__What is being asked__. From the line holding "#15803d; font-weight: bold;" through the line holding "-776,6 +776,14 @@" below, write out every line exactly; include both of those lines and drop the pictures.

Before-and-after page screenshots
=== Section Start ===
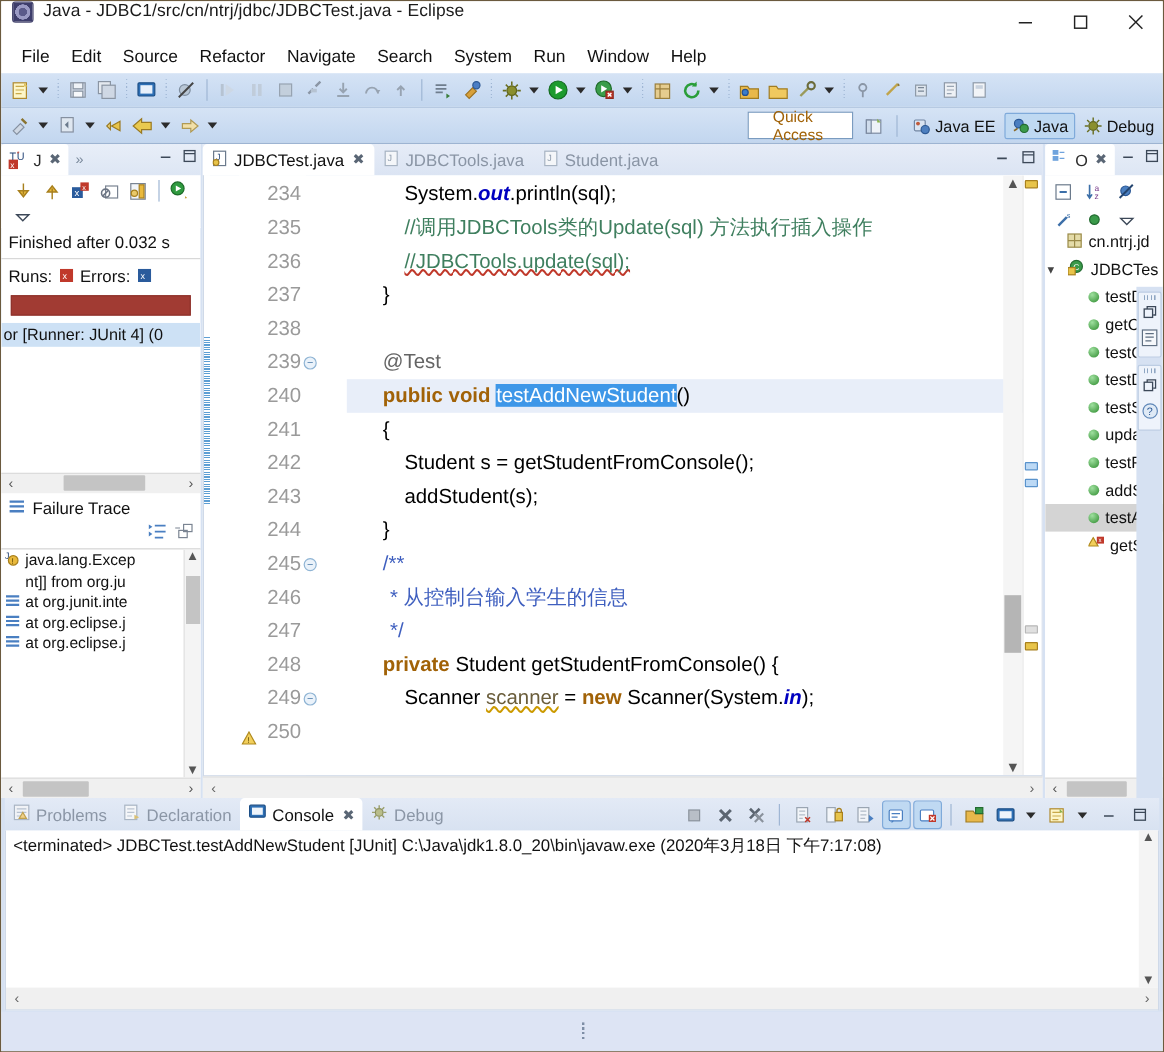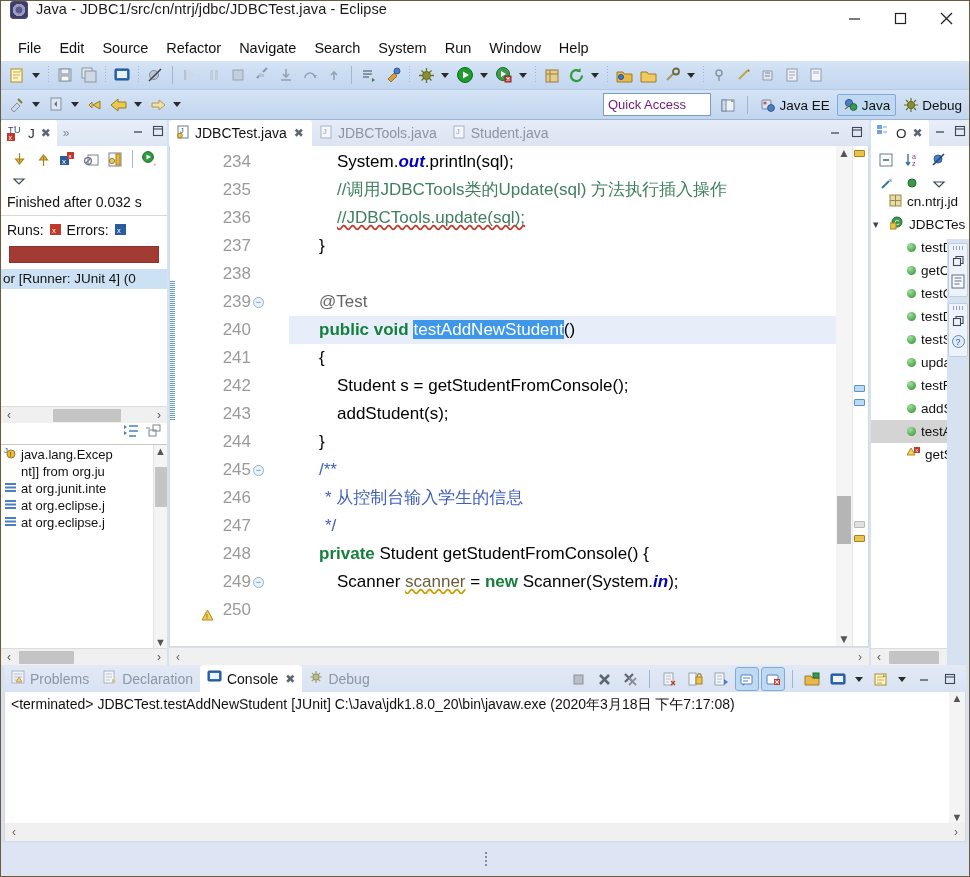--- a/index.html
+++ b/index.html
@@ -91,10 +91,10 @@
   
   .quick-access {
     position: absolute; right: 258px; top: 3px;
-    width: 108px; height: 23px;
+    width: 88px; height: 23px;
     background: #fff; border: 1px solid #7a9bc0;
-    font-size: 13px; color: #701a75;
-    display: flex; align-items: center; padding-left: 4px;
+    font-size: 13px; color: #a16207;
+    display: flex; align-items: center; padding-left: 20px;
   }
   .persp-area {
     position: absolute; right: 2px; top: 2px; height: 26px;

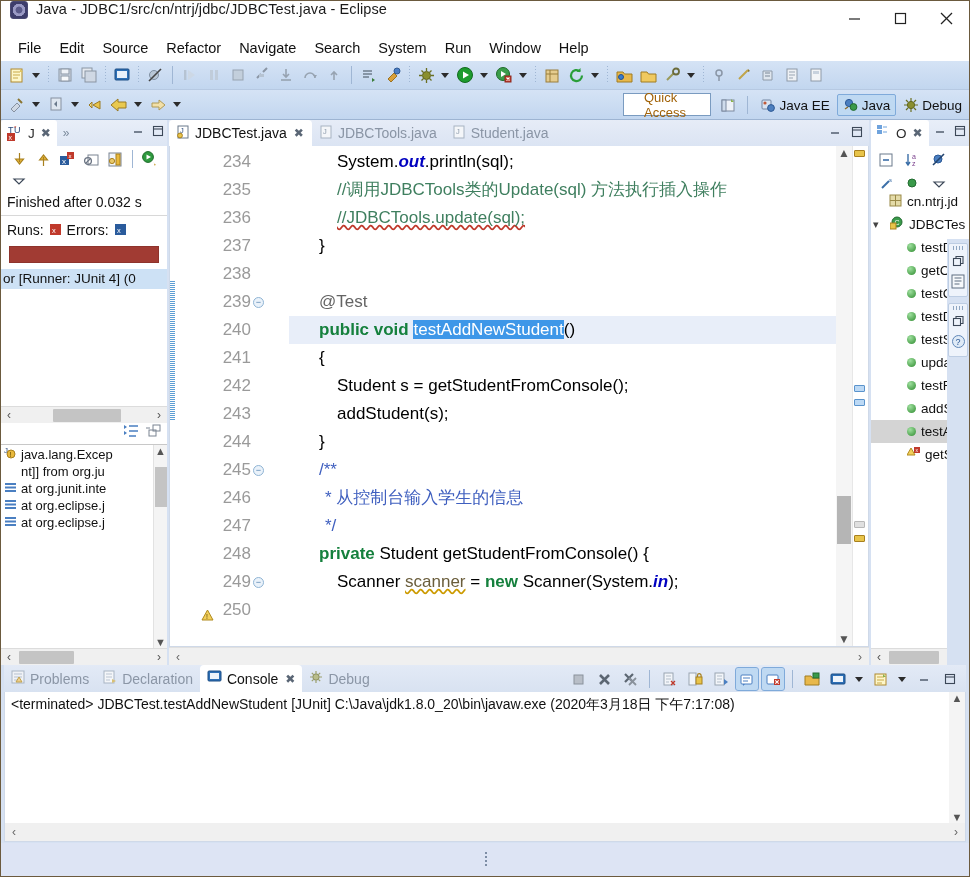--- a/index.html
+++ b/index.html
@@ -265,7 +265,7 @@
   }
   .cline { height: 28px; line-height: 28px; color: #000; }
   .cline.hl { background: #e8eef9; }
-  .kw { color: #15803d; font-weight: bold; }
+  .kw { color: #a16207; font-weight: bold; }
   .cmt { color: #3f7f5f; }
   .jdoc { color: #3f5fbf; }
   .jdoc-b { color: #7f9fbf; font-weight: bold; }

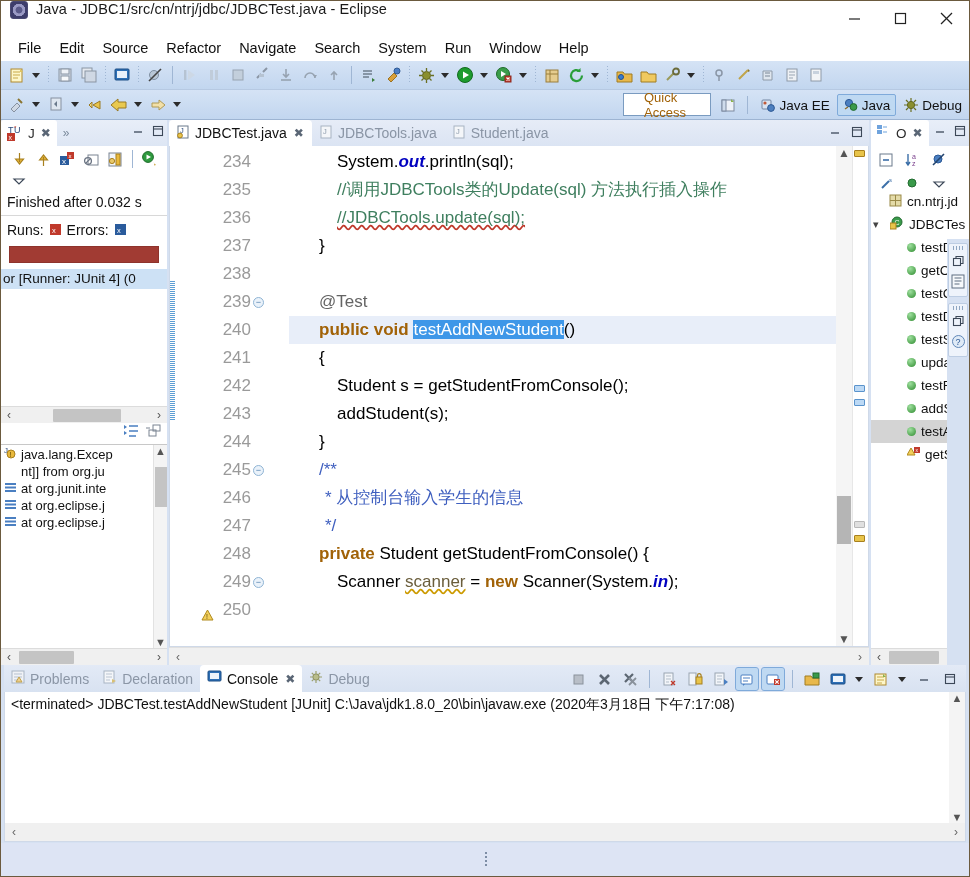--- a/index.html
+++ b/index.html
@@ -776,6 +776,14 @@
         <span class="arrow">›</span>
       </div>
 
+      <div class="failure-header">
+        <span>
+          <svg width="14" height="12" viewBox="0 0 14 12">
+              <path d="M1 2h12M1 6h12M1 10h12" stroke="#4a7fc1" stroke-width="2"></path>
+            </svg>
+        </span>
+        <span>Failure Trace</span>
+      </div>
       <div class="failure-tools">
         <span>
           <svg width="16" height="14" viewBox="0 0 16 14">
=== Section End ===
__Expected answer__.
-  .kw { color: #15803d; font-weight: bold; }
+  .kw { color: #a16207; font-weight: bold; }
   .cmt { color: #3f7f5f; }
   .jdoc { color: #3f5fbf; }
   .jdoc-b { color: #7f9fbf; font-weight: bold; }

--- a/index.html
+++ b/index.html
@@ -776,6 +776,14 @@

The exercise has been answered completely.